Pandas: DataFrames should have a name attribute.

Created on 5 Dec 2011  Â·  37Comments  Â·  Source: pandas-dev/pandas

was: should DataFrames have a name attribute?

@y-p

API Design Enhancement Ideas

Most helpful comment

I'd upvote this one. I'm using it to auto-title plots and think it would certainly be a nice feature.

All 37 comments

IMO it would make sense only if one would export to Excel worksheets, in such a case it would be nice to have.

It can also be used to set default _path_ in DataFrame.save(), e.g path = DataFrame.name

Could also be integrated into DataFrame.to_html and stuff like that also. I don't think it's too hard to add-- just will be a bit of a slog to make sure the name is passed on in the right places (it was quite a bit of hacking to add name to Series). Shoot for January or February sometime

I'd upvote this one. I'm using it to auto-title plots and think it would certainly be a nice feature.

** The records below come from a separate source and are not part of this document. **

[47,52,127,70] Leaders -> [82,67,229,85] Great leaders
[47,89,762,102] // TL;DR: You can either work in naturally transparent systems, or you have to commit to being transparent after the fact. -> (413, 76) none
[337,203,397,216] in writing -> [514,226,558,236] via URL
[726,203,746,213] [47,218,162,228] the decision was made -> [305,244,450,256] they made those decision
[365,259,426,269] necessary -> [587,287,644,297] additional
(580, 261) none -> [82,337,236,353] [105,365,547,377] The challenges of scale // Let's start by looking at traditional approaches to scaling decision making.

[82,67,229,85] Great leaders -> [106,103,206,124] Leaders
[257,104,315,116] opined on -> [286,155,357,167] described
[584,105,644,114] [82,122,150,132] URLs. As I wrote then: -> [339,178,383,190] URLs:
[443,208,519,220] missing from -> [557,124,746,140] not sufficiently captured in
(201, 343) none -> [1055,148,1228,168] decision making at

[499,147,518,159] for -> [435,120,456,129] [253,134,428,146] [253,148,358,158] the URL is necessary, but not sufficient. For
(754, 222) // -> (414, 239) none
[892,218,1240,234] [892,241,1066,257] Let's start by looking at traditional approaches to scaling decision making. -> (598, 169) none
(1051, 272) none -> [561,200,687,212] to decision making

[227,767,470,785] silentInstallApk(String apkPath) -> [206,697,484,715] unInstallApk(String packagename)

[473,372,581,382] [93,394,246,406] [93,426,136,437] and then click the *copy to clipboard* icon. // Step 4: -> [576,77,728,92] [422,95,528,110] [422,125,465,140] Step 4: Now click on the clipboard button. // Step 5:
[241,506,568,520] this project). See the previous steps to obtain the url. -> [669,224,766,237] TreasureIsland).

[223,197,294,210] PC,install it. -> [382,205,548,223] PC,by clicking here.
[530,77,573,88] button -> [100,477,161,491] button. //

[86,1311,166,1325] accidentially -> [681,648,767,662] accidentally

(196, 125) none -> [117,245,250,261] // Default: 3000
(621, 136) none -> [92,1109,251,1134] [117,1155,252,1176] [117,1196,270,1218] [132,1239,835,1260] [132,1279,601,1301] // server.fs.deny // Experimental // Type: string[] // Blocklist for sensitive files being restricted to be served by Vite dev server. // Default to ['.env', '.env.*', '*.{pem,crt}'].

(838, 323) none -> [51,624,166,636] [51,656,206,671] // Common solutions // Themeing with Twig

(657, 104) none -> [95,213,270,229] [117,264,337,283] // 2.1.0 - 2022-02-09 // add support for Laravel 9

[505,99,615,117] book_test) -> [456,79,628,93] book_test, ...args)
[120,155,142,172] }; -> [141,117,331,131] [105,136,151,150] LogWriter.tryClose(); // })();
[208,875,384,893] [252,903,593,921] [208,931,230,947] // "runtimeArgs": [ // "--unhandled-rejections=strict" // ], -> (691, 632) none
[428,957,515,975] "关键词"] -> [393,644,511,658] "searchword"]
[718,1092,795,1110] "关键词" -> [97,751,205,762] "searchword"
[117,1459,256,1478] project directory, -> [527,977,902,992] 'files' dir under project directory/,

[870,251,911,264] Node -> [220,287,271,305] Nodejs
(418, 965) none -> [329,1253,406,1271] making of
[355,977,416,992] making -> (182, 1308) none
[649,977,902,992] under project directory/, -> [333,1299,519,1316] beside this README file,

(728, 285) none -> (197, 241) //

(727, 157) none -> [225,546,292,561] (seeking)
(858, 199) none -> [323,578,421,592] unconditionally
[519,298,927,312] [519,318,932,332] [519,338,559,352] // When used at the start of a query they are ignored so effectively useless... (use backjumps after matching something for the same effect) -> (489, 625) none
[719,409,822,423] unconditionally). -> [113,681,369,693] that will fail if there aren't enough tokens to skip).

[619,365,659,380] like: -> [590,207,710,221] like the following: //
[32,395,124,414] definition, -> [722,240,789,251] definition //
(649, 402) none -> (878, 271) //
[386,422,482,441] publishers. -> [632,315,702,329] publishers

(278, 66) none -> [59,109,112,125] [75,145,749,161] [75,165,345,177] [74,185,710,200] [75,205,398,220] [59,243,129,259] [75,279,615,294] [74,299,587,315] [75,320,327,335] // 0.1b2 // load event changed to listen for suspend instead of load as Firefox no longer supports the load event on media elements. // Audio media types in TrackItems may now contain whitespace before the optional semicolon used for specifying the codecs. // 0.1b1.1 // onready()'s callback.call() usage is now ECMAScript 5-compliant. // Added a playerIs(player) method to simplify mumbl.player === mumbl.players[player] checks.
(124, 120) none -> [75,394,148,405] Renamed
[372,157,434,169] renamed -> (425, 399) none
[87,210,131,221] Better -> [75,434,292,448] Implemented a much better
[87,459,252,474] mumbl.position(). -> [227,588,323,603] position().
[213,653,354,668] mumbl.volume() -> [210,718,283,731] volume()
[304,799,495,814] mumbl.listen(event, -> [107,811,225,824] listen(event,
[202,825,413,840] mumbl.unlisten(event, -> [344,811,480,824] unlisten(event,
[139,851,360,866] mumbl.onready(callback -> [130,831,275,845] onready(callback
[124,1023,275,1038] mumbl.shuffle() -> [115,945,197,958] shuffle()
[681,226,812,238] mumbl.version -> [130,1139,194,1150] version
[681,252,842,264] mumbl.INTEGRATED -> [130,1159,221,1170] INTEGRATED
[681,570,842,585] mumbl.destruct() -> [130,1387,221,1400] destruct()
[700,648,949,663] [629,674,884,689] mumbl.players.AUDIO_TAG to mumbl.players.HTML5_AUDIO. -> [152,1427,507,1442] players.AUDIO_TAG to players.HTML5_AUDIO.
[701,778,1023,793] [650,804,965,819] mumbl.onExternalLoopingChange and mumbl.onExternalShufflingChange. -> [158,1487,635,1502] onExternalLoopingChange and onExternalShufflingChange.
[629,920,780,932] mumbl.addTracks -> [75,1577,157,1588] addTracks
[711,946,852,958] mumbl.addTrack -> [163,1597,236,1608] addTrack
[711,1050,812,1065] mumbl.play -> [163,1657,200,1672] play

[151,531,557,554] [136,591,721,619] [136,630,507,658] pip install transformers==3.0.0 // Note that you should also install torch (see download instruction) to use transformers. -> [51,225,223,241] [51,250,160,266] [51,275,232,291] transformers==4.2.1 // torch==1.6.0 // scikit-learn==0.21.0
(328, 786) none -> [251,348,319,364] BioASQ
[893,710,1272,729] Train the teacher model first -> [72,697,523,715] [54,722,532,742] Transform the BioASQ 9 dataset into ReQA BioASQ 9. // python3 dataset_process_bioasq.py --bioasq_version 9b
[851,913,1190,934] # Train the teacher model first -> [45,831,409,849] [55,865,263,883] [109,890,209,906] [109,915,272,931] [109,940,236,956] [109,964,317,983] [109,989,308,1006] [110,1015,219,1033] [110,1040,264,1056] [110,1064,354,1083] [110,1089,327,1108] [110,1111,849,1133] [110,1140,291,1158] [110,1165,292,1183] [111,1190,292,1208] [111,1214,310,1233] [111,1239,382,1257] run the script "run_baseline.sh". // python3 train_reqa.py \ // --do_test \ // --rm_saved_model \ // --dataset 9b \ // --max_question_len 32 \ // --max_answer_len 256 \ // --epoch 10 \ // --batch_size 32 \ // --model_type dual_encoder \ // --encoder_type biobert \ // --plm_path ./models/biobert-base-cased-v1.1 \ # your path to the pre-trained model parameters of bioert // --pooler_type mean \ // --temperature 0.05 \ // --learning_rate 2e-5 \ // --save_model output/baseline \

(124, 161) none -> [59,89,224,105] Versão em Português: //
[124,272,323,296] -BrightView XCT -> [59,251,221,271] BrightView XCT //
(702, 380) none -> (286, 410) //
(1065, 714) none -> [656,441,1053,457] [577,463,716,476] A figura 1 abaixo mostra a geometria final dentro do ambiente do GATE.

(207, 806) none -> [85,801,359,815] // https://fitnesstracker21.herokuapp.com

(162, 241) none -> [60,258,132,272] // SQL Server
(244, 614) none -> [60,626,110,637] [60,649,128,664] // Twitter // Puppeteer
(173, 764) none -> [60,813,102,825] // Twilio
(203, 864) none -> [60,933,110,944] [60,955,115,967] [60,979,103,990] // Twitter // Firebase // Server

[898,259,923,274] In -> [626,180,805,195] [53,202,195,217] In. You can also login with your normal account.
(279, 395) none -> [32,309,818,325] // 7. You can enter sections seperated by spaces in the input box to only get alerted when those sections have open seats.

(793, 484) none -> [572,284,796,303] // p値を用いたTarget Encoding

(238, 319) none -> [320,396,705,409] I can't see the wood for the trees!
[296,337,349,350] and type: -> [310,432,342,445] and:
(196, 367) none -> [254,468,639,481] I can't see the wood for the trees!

I found uses for it too, however the name (as of v0.90) doesn't survive pickling, which if it did, would be useful to have working (my workaround is a bit of a fudge). To see the problem, try the following:

import pandas as pd
df = pd.DataFrame( data=np.ones([6,6]) )
df.name = 'Ones'
df.save('ones.df')
df2 = pd.load('ones.df')
print df2.name

I'd love to be able to dive in and contribute a fix, but I'm still not so well-versed in the library and many aspects of Python.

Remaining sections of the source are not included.